◆ ASSIGNMENT ◆
Would you please copy the entries exactly, leaving every picture aside?

◆ STORED DATA ◆

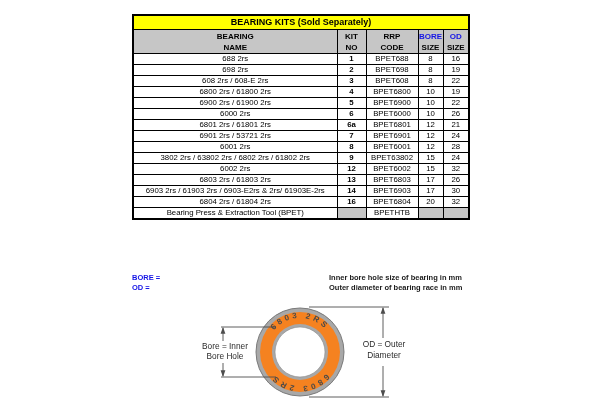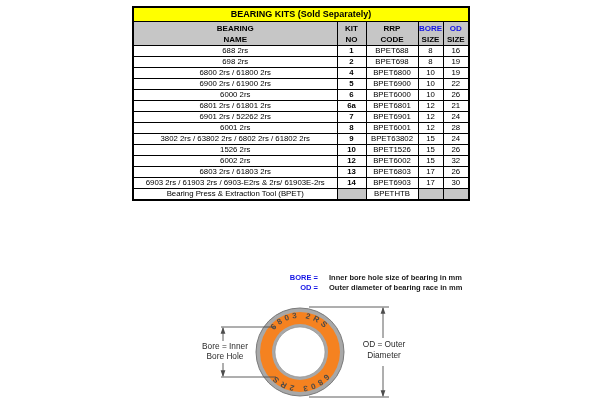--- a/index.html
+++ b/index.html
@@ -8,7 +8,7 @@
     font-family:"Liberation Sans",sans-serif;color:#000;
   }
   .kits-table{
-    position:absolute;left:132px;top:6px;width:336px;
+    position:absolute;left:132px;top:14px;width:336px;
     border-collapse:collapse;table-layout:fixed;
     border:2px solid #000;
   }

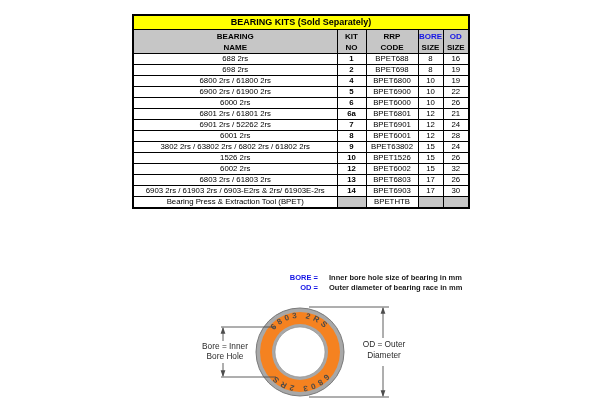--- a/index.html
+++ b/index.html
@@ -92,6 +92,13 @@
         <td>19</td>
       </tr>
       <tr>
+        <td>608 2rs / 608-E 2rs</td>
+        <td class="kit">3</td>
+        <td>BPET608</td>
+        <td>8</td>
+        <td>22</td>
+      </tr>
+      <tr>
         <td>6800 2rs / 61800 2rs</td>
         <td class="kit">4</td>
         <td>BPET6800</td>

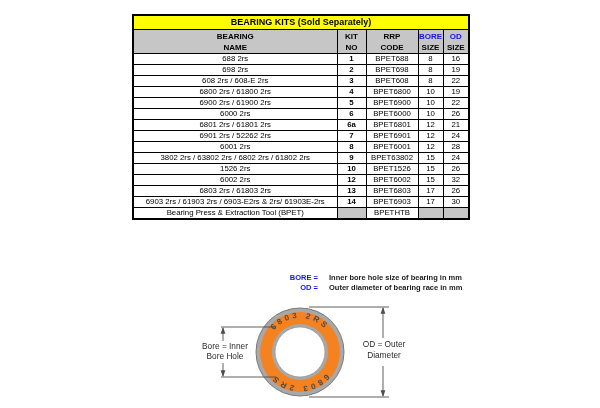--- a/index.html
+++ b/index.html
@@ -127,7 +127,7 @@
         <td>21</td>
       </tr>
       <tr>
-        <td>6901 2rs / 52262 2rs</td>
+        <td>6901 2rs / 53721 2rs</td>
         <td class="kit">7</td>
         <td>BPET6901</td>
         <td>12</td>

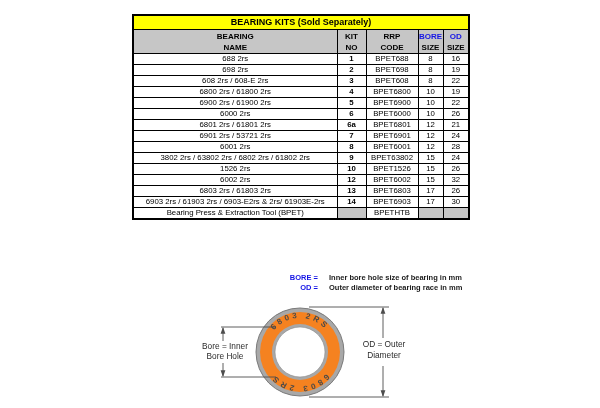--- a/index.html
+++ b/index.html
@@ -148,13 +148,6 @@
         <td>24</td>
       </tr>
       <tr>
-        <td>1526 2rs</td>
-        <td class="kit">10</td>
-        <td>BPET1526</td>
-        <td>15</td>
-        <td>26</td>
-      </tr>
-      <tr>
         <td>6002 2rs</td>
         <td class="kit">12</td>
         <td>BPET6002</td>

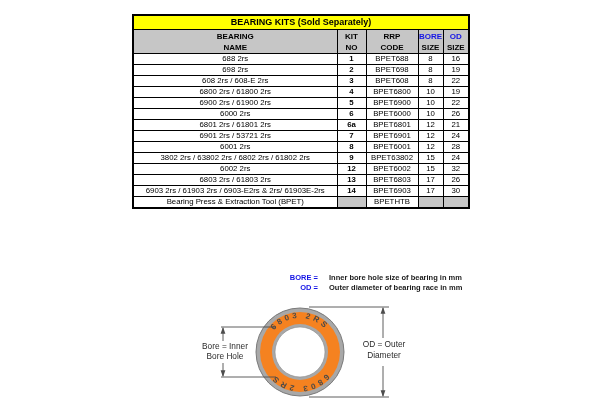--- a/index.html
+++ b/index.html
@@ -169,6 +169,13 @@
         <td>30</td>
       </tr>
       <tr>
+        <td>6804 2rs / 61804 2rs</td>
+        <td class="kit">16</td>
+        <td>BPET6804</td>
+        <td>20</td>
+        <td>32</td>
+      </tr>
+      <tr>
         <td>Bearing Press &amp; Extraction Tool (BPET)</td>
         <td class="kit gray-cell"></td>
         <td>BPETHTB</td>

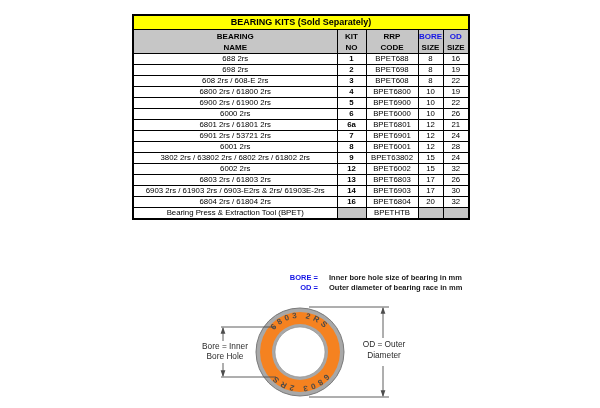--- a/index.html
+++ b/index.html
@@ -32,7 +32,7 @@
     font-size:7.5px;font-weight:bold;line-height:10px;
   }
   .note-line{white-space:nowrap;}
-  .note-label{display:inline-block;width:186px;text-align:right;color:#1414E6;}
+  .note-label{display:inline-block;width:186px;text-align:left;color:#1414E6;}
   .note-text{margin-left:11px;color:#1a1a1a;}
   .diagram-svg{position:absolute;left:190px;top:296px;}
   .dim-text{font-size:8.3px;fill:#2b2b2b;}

◆ SOLUTION TO THIS TASK ◆
--- a/index.html
+++ b/index.html
@@ -8,7 +8,7 @@
     font-family:"Liberation Sans",sans-serif;color:#000;
   }
   .kits-table{
-    position:absolute;left:132px;top:6px;width:336px;
+    position:absolute;left:132px;top:14px;width:336px;
     border-collapse:collapse;table-layout:fixed;
     border:2px solid #000;
   }

--- a/index.html
+++ b/index.html
@@ -92,6 +92,13 @@
         <td>19</td>
       </tr>
       <tr>
+        <td>608 2rs / 608-E 2rs</td>
+        <td class="kit">3</td>
+        <td>BPET608</td>
+        <td>8</td>
+        <td>22</td>
+      </tr>
+      <tr>
         <td>6800 2rs / 61800 2rs</td>
         <td class="kit">4</td>
         <td>BPET6800</td>

--- a/index.html
+++ b/index.html
@@ -127,7 +127,7 @@
         <td>21</td>
       </tr>
       <tr>
-        <td>6901 2rs / 52262 2rs</td>
+        <td>6901 2rs / 53721 2rs</td>
         <td class="kit">7</td>
         <td>BPET6901</td>
         <td>12</td>

--- a/index.html
+++ b/index.html
@@ -148,13 +148,6 @@
         <td>24</td>
       </tr>
       <tr>
-        <td>1526 2rs</td>
-        <td class="kit">10</td>
-        <td>BPET1526</td>
-        <td>15</td>
-        <td>26</td>
-      </tr>
-      <tr>
         <td>6002 2rs</td>
         <td class="kit">12</td>
         <td>BPET6002</td>

--- a/index.html
+++ b/index.html
@@ -169,6 +169,13 @@
         <td>30</td>
       </tr>
       <tr>
+        <td>6804 2rs / 61804 2rs</td>
+        <td class="kit">16</td>
+        <td>BPET6804</td>
+        <td>20</td>
+        <td>32</td>
+      </tr>
+      <tr>
         <td>Bearing Press &amp; Extraction Tool (BPET)</td>
         <td class="kit gray-cell"></td>
         <td>BPETHTB</td>

--- a/index.html
+++ b/index.html
@@ -32,7 +32,7 @@
     font-size:7.5px;font-weight:bold;line-height:10px;
   }
   .note-line{white-space:nowrap;}
-  .note-label{display:inline-block;width:186px;text-align:right;color:#1414E6;}
+  .note-label{display:inline-block;width:186px;text-align:left;color:#1414E6;}
   .note-text{margin-left:11px;color:#1a1a1a;}
   .diagram-svg{position:absolute;left:190px;top:296px;}
   .dim-text{font-size:8.3px;fill:#2b2b2b;}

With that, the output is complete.